Web page revision data:
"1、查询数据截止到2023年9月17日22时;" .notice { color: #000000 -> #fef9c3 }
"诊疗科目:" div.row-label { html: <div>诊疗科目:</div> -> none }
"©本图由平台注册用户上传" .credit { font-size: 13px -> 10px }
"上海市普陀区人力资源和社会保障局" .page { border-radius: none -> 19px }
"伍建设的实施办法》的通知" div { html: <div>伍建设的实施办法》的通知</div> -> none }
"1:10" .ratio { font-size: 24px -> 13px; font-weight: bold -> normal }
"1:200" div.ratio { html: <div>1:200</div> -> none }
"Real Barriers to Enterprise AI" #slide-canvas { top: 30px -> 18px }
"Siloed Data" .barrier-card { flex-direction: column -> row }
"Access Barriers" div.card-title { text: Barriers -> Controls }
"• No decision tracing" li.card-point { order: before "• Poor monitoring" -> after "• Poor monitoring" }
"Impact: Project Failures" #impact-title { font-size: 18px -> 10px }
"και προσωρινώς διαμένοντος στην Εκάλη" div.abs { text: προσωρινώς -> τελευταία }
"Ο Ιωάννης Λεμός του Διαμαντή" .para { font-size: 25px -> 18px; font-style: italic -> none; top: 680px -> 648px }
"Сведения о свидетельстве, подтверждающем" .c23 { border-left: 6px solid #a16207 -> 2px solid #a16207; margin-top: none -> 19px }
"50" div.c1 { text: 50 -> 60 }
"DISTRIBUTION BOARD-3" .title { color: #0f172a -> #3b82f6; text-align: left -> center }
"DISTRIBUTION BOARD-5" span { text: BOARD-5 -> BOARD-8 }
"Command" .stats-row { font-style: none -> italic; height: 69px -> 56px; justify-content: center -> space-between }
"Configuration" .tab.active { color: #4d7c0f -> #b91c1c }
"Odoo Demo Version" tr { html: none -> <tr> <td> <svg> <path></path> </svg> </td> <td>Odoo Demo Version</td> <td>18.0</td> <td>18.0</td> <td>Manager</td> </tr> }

[ABOUT THIS EXERCISE]: Starting with the first line of the records above, give back each line exactly until the line with "color: #0f172a ->" has been given as well.

[SOLUTION TO THIS PROBLEM]:
"1、查询数据截止到2023年9月17日22时;" .notice { color: #000000 -> #fef9c3 }
"诊疗科目:" div.row-label { html: <div>诊疗科目:</div> -> none }
"©本图由平台注册用户上传" .credit { font-size: 13px -> 10px }
"上海市普陀区人力资源和社会保障局" .page { border-radius: none -> 19px }
"伍建设的实施办法》的通知" div { html: <div>伍建设的实施办法》的通知</div> -> none }
"1:10" .ratio { font-size: 24px -> 13px; font-weight: bold -> normal }
"1:200" div.ratio { html: <div>1:200</div> -> none }
"Real Barriers to Enterprise AI" #slide-canvas { top: 30px -> 18px }
"Siloed Data" .barrier-card { flex-direction: column -> row }
"Access Barriers" div.card-title { text: Barriers -> Controls }
"• No decision tracing" li.card-point { order: before "• Poor monitoring" -> after "• Poor monitoring" }
"Impact: Project Failures" #impact-title { font-size: 18px -> 10px }
"και προσωρινώς διαμένοντος στην Εκάλη" div.abs { text: προσωρινώς -> τελευταία }
"Ο Ιωάννης Λεμός του Διαμαντή" .para { font-size: 25px -> 18px; font-style: italic -> none; top: 680px -> 648px }
"Сведения о свидетельстве, подтверждающем" .c23 { border-left: 6px solid #a16207 -> 2px solid #a16207; margin-top: none -> 19px }
"50" div.c1 { text: 50 -> 60 }
"DISTRIBUTION BOARD-3" .title { color: #0f172a -> #3b82f6; text-align: left -> center }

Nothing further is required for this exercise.